Hundreds of young lecturers are quitting universities each year before their careers get off the ground, trade union Natfhe said this week.
Figures show that 300 lecturers left academe last year before they reached their 30th birthday. The problem is so bad that universities have to recruit two new staff for every one they hope to retain beyond their 20s, the union said.
Previous discussion of the staffing crisis in higher education has focused largely on the imminent retirement of the large number of over-50s and the failure to recruit, not the failure to retain staff starting out in their careers.
Higher Education Statistics Agency figures show that in 2000-01, 680 people aged under 30 became lecturers but 300 under-30s left. In 1999-2000, 300 were lost but 750 were recruited, and in 1998-99 350 left but 807 joined.
Tom Wilson, head of universities at Natfhe, said: "This is a damning indictment of the appalling salaries and careers structures available.
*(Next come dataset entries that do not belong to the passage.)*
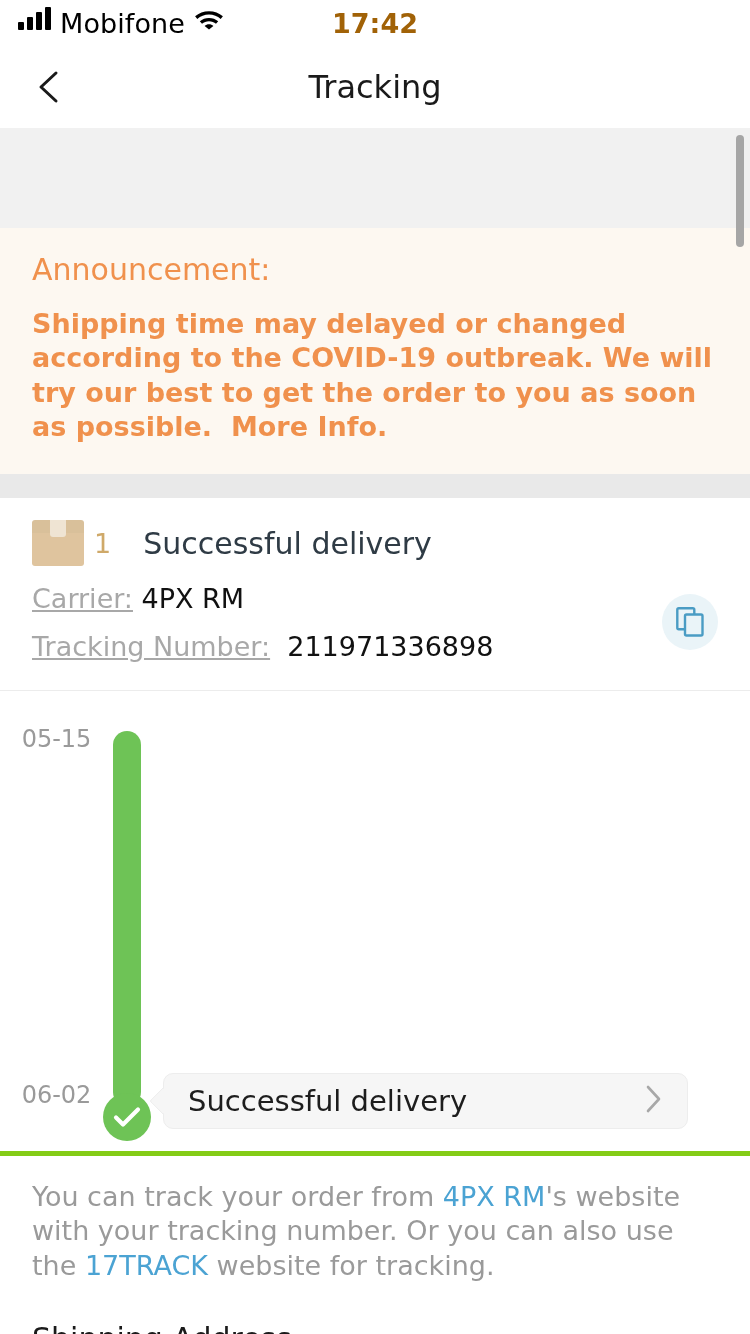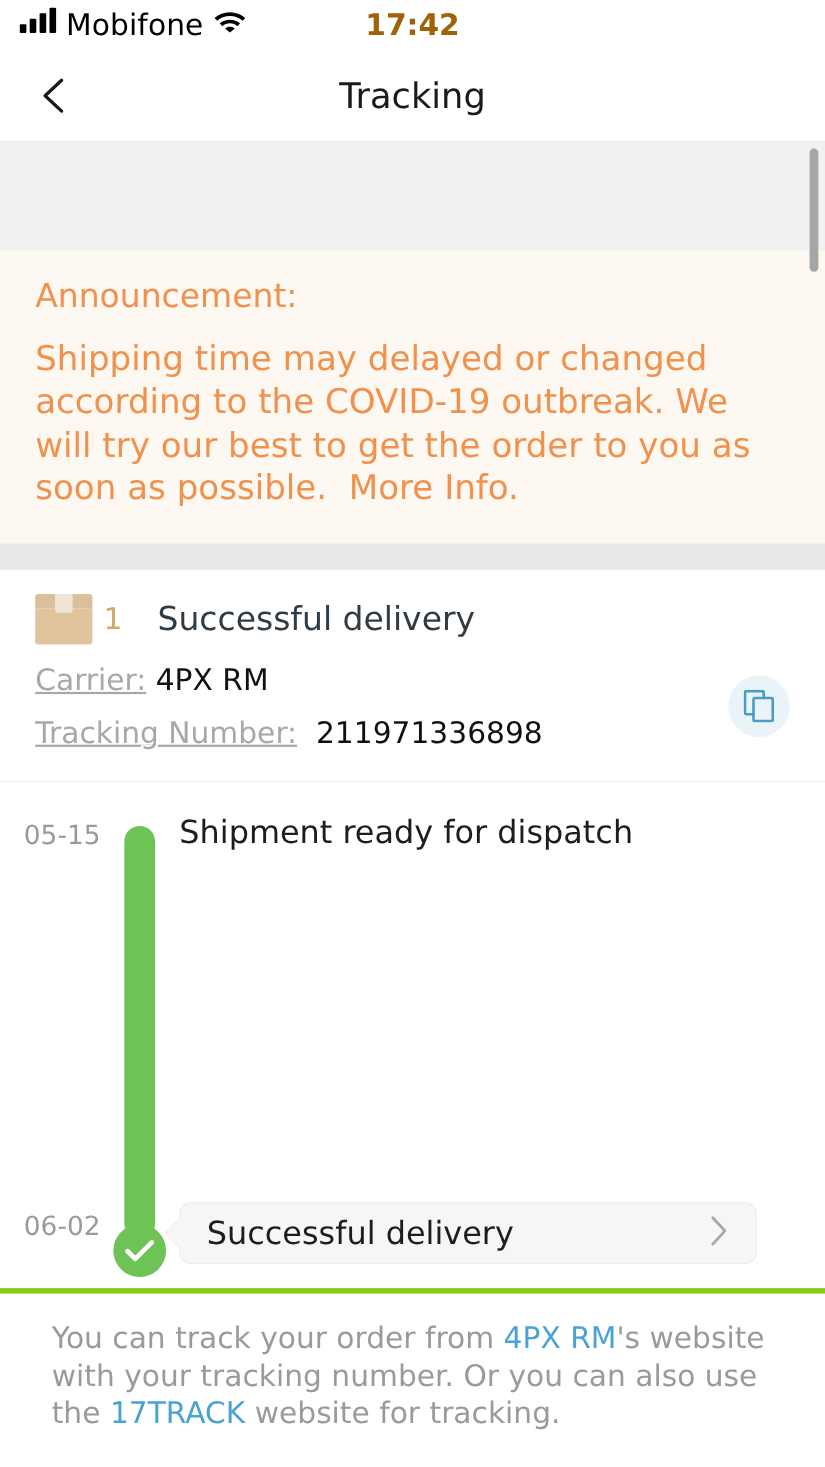--- a/index.html
+++ b/index.html
@@ -152,22 +152,23 @@
     padding: 24px 32px 30px 32px;
     box-sizing: border-box;
   }
   .ann-title {
     color: #f0914d;
     font-size: 30px;
     margin-bottom: 20px;
   }
   .ann-body {
     color: #f0914d;
-    font-size: 31px;
+    font-size: 27px;
     line-height: 1.27;
+    font-weight: bold;
   }
   .ann-more {
     color: #f0914d;
     cursor: pointer;
   }
 
   
   .package {
     padding: 22px 32px 28px 32px;
     position: relative;
@@ -334,21 +335,20 @@
     margin-left: auto;
   }
 
   
   .note {
     padding: 24px 48px 10px 32px;
     font-size: 27px;
     line-height: 1.27;
     color: #9a9a9a;
     box-sizing: border-box;
-    margin-left: 15px;
   }
   .note a {
     color: #4ba3d3;
     text-decoration: none;
     cursor: pointer;
   }
 
   
   .ship-head {
     padding: 28px 32px 0 32px;
@@ -436,21 +436,20 @@
       </svg>
     </div>
   </div>
 
   <div class="timeline">
     <div class="tl-bar"></div>
 
     <div class="tl-row">
       <div class="tl-date">05-15</div>
       <div class="tl-gap"></div>
-      <div class="tl-text">Shipment ready for dispatch</div>
     </div>
 
     <div class="tl-row tl-row-last">
       <div class="tl-date">06-02</div>
       <div class="tl-check">
         <svg width="28" height="22" viewBox="0 0 28 22">
           <path d="M3 11.5 L10 18.5 L25 3.5" fill="none" stroke="#ffffff" stroke-width="4.2" stroke-linecap="round" stroke-linejoin="round"></path>
         </svg>
       </div>
     </div>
Young lecturers are also disillusioned that it takes them 16 years to reach the top of their pay scales, and they are often overwhelmed by red tape and bureaucracy."
Malcolm Keight, assistant general secretary of the Association of University Teachers, said: "The figures make frightening reading and bear out what we've been saying for a long time."
A spokeswoman for Universities UK said: "The problems with young academics coming into the profession is an issue we've highlighted and will continue to draw attention to." The UUK had told the government in its spending review submission that the sector needed £1.2 billion for investment in human resources.
A spokesman for the Department for Education and Skills said: "During the academic year to July 31 2001, 90 per cent of staff were working in the same institution as in the previous year. A further 4 per cent had been working in another higher education institution. This suggests a good level of continuity for the teaching of students.
"We are concerned that institutions should be able to recruit, retain and reward the high-quality staff they need. That is why we have pumped in millions more for the recruitment, retention and reward of all staff and, in particular, to value and reward good teachers. This includes 'golden hellos' for new lecturers in shortage subjects."